To Improve Recycling, Houston Proposes "One Bin For All"
The project is designed to make recycling as simple as possible by taking the sorting process out of the hands of residents and putting it into those of various companies.
Kecia Lynn has worked as a technical writer, editor, software developer, arts administrator, summer camp director, and television host. A graduate of Case Western Reserve University and the Iowa Writers' Workshop, she is currently living in Iowa City and working on her first novel.

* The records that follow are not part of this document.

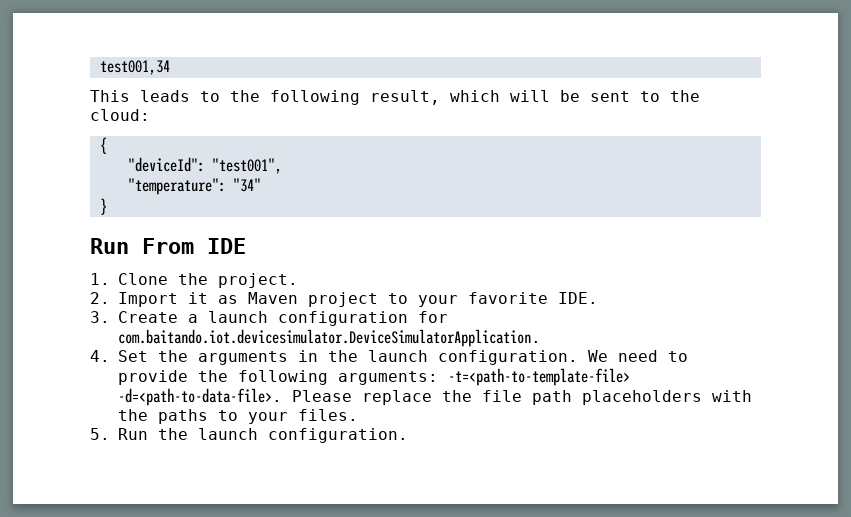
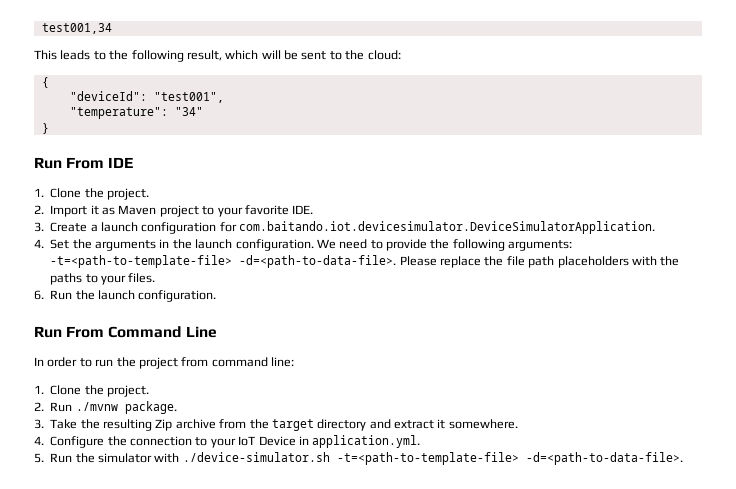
- 5. Run the launch configuration.
+ 6. Run the launch configuration.
+ Run From Command Line
+ In order to run the project from command line:
+ 1. Clone the project.
+ 2. Run ./mvnw package.
+ 3. Take the resulting Zip archive from the target directory and extract it somewhere.
+ 4. Configure the connection to your IoT Device in application.yml.
+ 5. Run the simulator with ./device-simulator.sh -t=<path-to-template-file> -d=<path-to-data-file>.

What's the Latest Development?
In an attempt to improve its low recycling rate, the city of Houston is preparing to launch an ambitious project titled One Bin For All "that would allow residents to toss all their trash into a single bin, let technology do all the sorting, and emerge in the end with usable products." The technology would be provided courtesy of waste-to-energy companies, most of which specialize in certain forms of waste, such as food or biomass. The project is one of 20 finalists in the Mayor's Challenge, a multimillion-dollar competition funding innovation in local governments.
What's the Big Idea?
San Francisco's highest-in-the-nation recycling rate comes courtesy of mandatory ordinances and freely available bins. Rather than go that route, Houston's sustainability director Laura Spanjian researched what other cities were doing and found that the parts of the whole were already there: "The technology to separate things out exists, but it hasn’t been used in the waste industry, it hasn’t been put together in the way we’re talking about." Later this year, the city will begin accepting proposals from companies to operate what could become the US' first "total material resource recovery facility."